When she worked as a financial analyst in Washington, D.C., Nicole Fuller, now a management professor at the University of New Orleans, said she felt unfulfilled and longed for career that not only challenged her, but impacted lives.
“I didn’t feel like I was making a difference in anybody’s life, and I have a passion for working with young people,” said Fuller, whose expertise is in strategic management and entrepreneurship. “A lot of my volunteerism after work had to do with mentoring and teaching.”
Still, the sense of being “misaligned” and not maximizing her full potential lingered.
It was not until she found herself applying for her fourth corporate job, that Fuller recalled a conversation with one of her former Georgetown University business professors. He had asked whether she’d thought about pursuing a doctorate degree.
At the time, she had not, intent as she was on finishing her bachelor’s degree and getting a job. About five years after graduating, she found herself contemplating whether she really wanted to stay in corporate America.
“I reached back out to my undergraduate professor … and we met for dinner,” Fuller said. “I said ‘What were you saying about getting a Ph.D.?’”
He told Fuller about the PhD Project, a support network aimed at increasing workplace diversity by increasing the number of African Americans, Hispanic Americans and Native Americans on business school faculty.
Fuller was intrigued.
“My goal was to pursue a career that allowed for continuous learning, mentoring future leaders and producing work that impacts the community in meaningful ways,” said Fuller, who teaches business policies and problems, and business planning.
In 2010 she was selected to attend the PhD Project’s annual conference at which participants are introduced to the doctoral program process through a variety of sessions, including talks with deans, professors and current minority doctoral students about the benefits of pursuing a business Ph.D.
Once a candidate is enrolled in a doctoral program, the program offers resources and its members act as a support system, Fuller said.
“I ended up quitting my job at the end of 2011 because I decided to get an MBA,” Fuller said. “A lot of the Ph.D. programs don’t require an MBA, but it does make you more appealing in the application process.”
Fuller earned a full graduate scholarship to the University of Arkansas and went on to earn her doctoral degree in business from Texas A&M University in 2018. She also earned the title “Dr. Cinco” for quintupling the number of minority business school professors since The PhD Project started in 1994.

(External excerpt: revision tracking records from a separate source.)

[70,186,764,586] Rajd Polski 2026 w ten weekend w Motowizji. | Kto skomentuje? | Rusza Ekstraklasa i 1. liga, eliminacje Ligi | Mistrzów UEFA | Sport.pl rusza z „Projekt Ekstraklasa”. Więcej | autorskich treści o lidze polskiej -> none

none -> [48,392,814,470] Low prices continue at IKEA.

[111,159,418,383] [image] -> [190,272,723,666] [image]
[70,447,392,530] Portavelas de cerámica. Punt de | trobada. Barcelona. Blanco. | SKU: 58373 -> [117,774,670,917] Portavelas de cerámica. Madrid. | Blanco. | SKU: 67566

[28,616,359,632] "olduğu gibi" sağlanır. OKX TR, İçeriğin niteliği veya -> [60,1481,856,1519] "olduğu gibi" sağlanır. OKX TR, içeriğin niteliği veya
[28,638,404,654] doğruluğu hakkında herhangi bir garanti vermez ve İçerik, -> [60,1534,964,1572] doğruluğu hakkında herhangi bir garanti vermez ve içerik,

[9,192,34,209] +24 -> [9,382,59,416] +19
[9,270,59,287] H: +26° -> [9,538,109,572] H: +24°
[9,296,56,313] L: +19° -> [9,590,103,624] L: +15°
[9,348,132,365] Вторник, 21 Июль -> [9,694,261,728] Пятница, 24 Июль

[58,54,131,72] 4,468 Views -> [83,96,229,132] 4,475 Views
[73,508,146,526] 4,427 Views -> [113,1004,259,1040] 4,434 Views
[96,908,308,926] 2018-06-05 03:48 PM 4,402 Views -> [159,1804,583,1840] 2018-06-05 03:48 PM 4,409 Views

Fuller, who was honored at the organization’s annual conference in October, became the 1,470th doctorally qualified minority business school professor. In 1994, there were only 294 doctorally qualified minority professors in business schools across the Unites States, according to the nonprofit organization.
“The decision to leave my corporate position in finance and move across the country to enroll in graduate school full-time was a complete step out on faith,” Fuller said. “The support I received and network connections I established through The PhD Project made the rocky road from enrollment to graduation smoother. I am grateful for The PhD Project and excited to be Dr. Cinco!”
Fuller’s dissertation “Organizational Marginalization and Embeddedness in Distressed Business Environments” focused on small businesses located in Houston’s inner-city neighborhoods.
That research fuels her passion for advocacy, Fuller said. She wants to develop and share business theories about the operations of small companies in poor communities. Management theories developed from studying larger companies in more affluent environments are not always applicable, she said.
“I want to speak for the business environments that other people or other researchers are not speaking for,” Fuller said. “It’s typical for researchers to do research on S&P 500 firms, but I’m really interested in the smaller businesses operating in distressed communities, and I’m interested in the large businesses operating in or near distressed communities.”
Fuller incorporates her research into the business courses that she teaches at UNO, by pushing her students to look beyond the textbook’s typical focus on management practices at large, well-known companies.
“I often would use an example of a large company, but then I would say, ‘Now let’s look into inner-city Dallas, or let’s apply the same thing to inner-city New Orleans and let’s see if this still stands up.’”
Her research interests also include corporate social responsibility and exploring how companies choose to serve the communities they operate in, and business gentrification, she said.
“We talk about gentrification and how individuals and households are being relocated and displaced, but there’s also a sense of gentrification happening in business environments sometimes,” Fuller said.
When new businesses move in, and the area becomes a more up-and-coming neighborhood, some existing businesses continue to thrive. Others end up shutting down, she said.
“One of the projects I’m working on is looking at how that shift takes place,” Fuller said.
Fuller, who moved to New Orleans in 2018, said she’s looking forward to expanding her research canvas to include New Orleans businesses.
“I want to look back and know that the work I did was meaningful and impactful,” she said.